== Task description ==
All lines below containing the string "autoscaler" are to be copied.

== Dataset records ==
┌────────

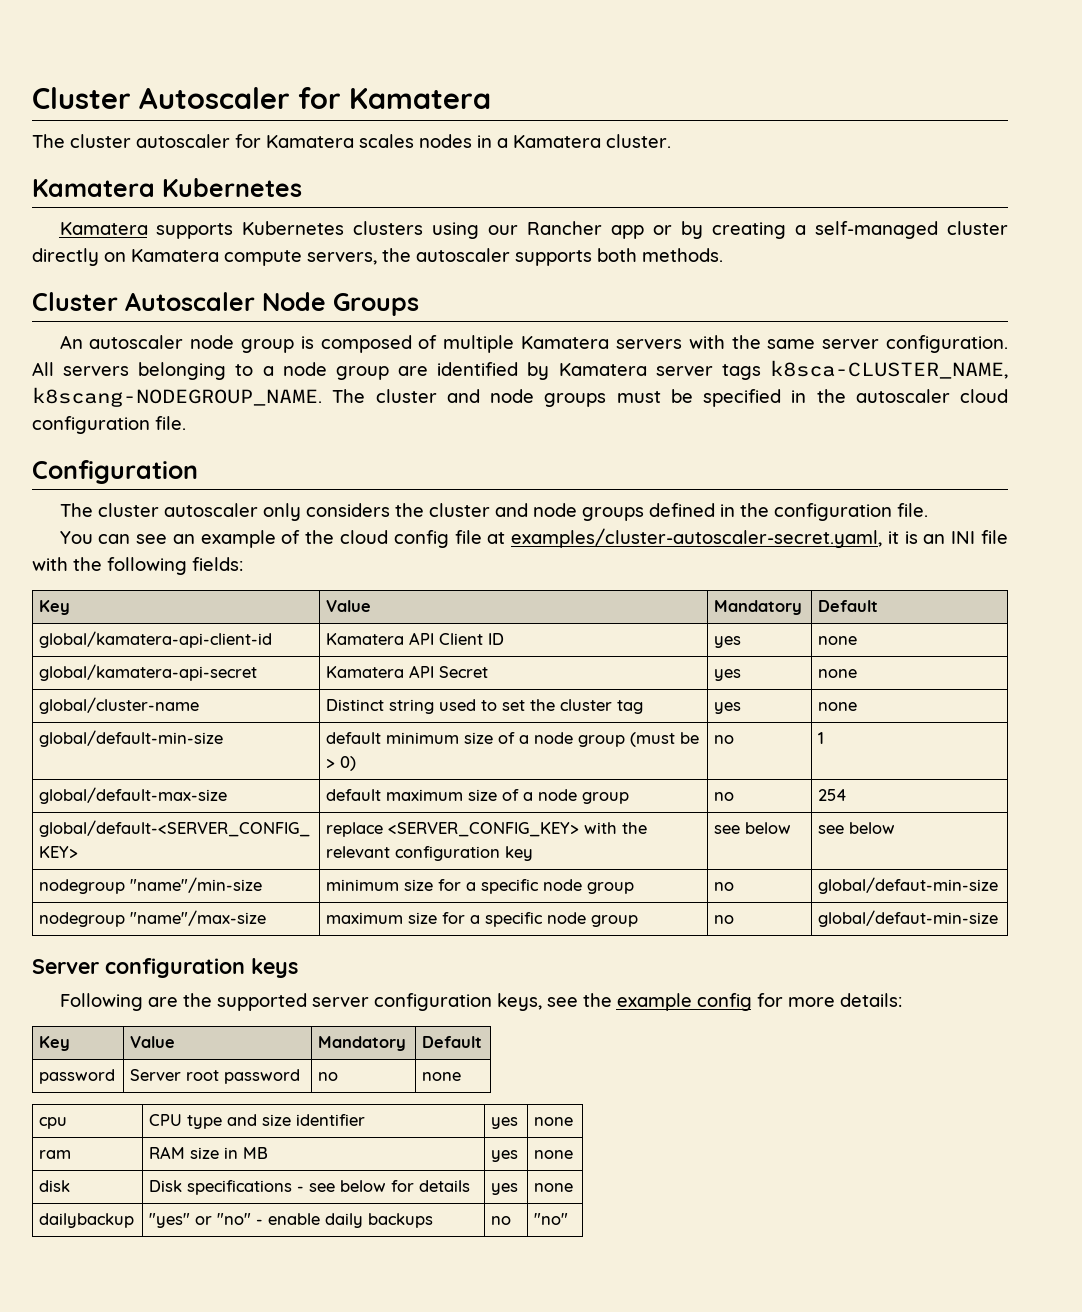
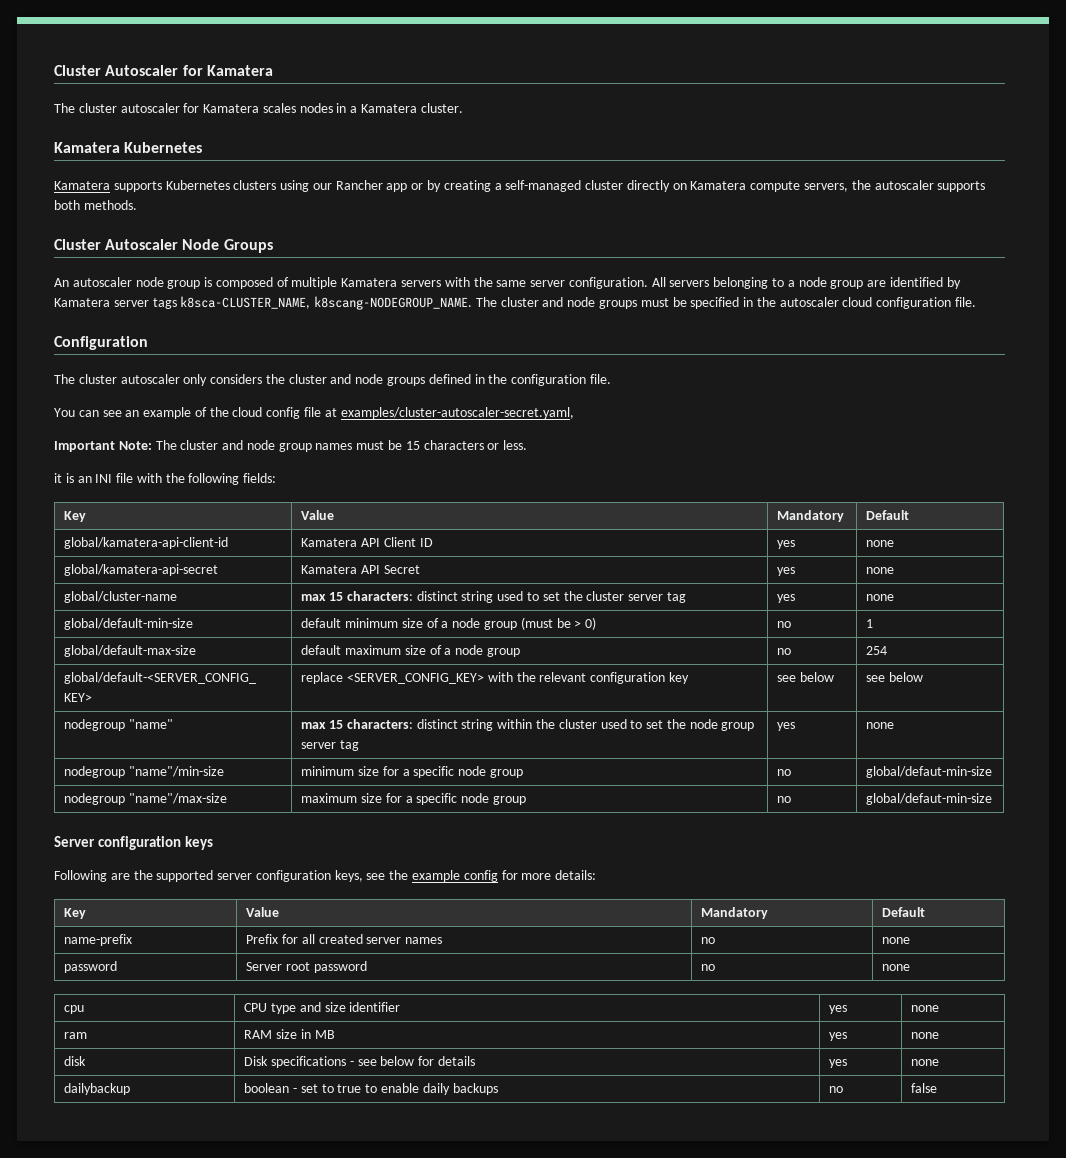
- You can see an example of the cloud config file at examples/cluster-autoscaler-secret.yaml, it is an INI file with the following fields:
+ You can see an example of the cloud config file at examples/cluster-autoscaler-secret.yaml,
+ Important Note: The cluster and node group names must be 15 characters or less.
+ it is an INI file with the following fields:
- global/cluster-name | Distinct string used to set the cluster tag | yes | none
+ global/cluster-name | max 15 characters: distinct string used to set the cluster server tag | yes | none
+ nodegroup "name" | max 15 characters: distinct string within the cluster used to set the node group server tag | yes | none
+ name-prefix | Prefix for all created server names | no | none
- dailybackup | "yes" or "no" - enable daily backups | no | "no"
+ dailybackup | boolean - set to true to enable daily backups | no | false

└────────

== Expected output ==
- You can see an example of the cloud config file at examples/cluster-autoscaler-secret.yaml, it is an INI file with the following fields:
+ You can see an example of the cloud config file at examples/cluster-autoscaler-secret.yaml,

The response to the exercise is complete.